The Portfolio Committee on Public Enterprises yesterday continued its inquiry on Eskom into the mismanagement of state funds in state-owned enterprises.
According to Business Report, the Eskom board came under fire over “how it axed former executives and pushed through a tender deal of R1 billion for information technology and maintenance at power stations”.
Two witnesses appeared before the committee – former Eskom CEO Tshediso Matona and Eskom’s former group executive for enterprise development, Erica Johnson.
Briefing the committee, Matona said that by the time he arrived at Eskom in October 2014, there was significant turmoil within the board and there was fighting over a range of governance issues. The most pertinent matter was around procurement.

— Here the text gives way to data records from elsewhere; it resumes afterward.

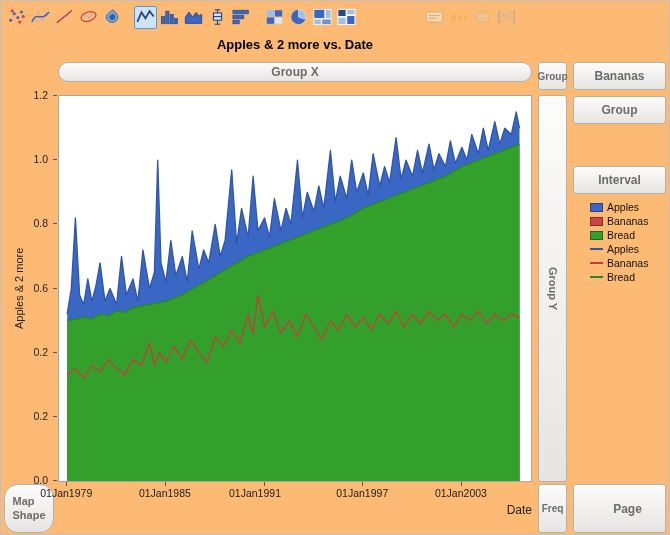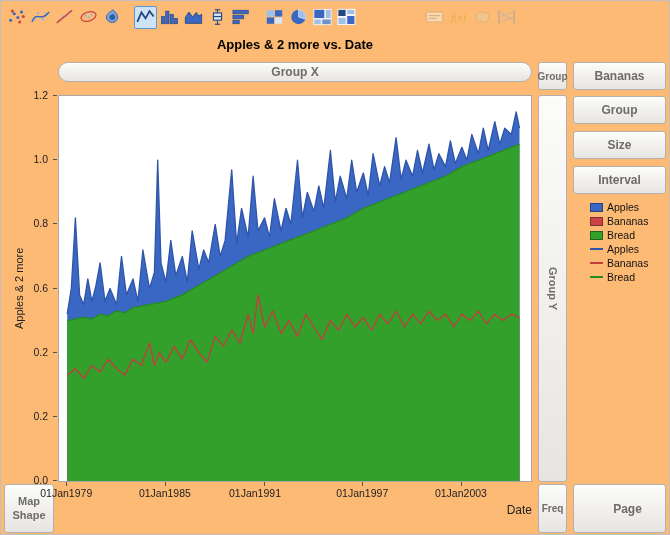--- a/index.html
+++ b/index.html
@@ -228,7 +228,6 @@
   <div class="zone" id="zone-wrap">Group</div>
   <div class="zone" id="zone-overlay">Bananas</div>
   <div class="zone" id="zone-color">Group</div>
-  <div class="zone" id="zone-size">Size</div>
   <div class="zone" id="zone-interval">Interval</div>
   <div class="zone" id="zone-groupy">
     <span class="vtext">Group Y</span>

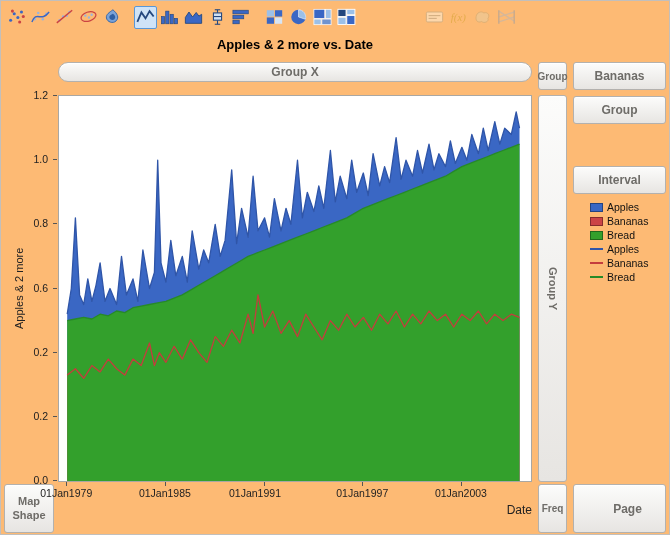--- a/index.html
+++ b/index.html
@@ -31,7 +31,7 @@
   #zone-groupy{left:537px;top:94px;width:29px;height:387px;font-size:11px;}
   #zone-groupy .vtext{writing-mode:vertical-rl;}
   #zone-mapshape{left:3px;top:483px;width:50px;height:49px;font-size:11px;
-                 text-align:center;line-height:1.2;padding:20px;}
+                 line-height:1.2;padding:20px;border-radius:14px;}
   #zone-freq{left:537px;top:483px;width:29px;height:49px;font-size:10px;}
   #zone-page{left:572px;top:483px;width:93px;height:49px;padding-left:16px;}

He was suspended by the board five months after his appointment.
German-based multinational T-Systems first secured the deal in December 2010, when it purchased state-owned ICT service provider arivia.kom, which came with the five-year, R500 million per annum Eskom deal – at the time described as one of the biggest outsourcing transactions in SA’s history.
However, it is understood excessive pricing was the main driver for Eskom wanting to shop around for a new service
In May 2012, Eskom, nonetheless, said it would retain the services of outsourcing giant T-Systems SA for another two years, after it announced the previous month that it was scrapping its tender for the provision of outsourcing IT infrastructure services. The tender was reportedly “overpriced”.
Responding to questions over the tender, Matona said: “There was infighting about whether T-Systems should get the tender or somebody else.”
He indicated the issues at Eskom rendered the board dysfunctional in many ways. That could be one of the reasons shareholders decided to change the board in December 2014.
When questioned around his suspension, Matona said the suspension came as a complete shock, “by a board that had just taken office and a board that was still familiarising itself with issues of the company”.
He said: “I expressed my disagreement of a new investigation, an investigation of my removal without any basis of why I had to be removed. At the time I did not know that the same was being proposed for other executives; I was handed a letter of suspension. I believe the action was wrong and I went to the Labour Court and sought urgent relief to indicate that my suspension was unfair and that I should be reinstated.”
Responding to questions around governance at Eskom, Matona said the challenge of governance and what confronted Eskom was financial performance of the company.
“The books were not balancing and there were a number of factors, revenue was under pressure and this was as a result of the economic slowdown at the time. The economic slowdown was becoming apparent at that time. The issue of tariff – as to whether it was sufficient to sustain the balance sheet, the issue of debt with municipalities which was escalating. The long and short of it is that Eskom was in serious financial trouble,” he said.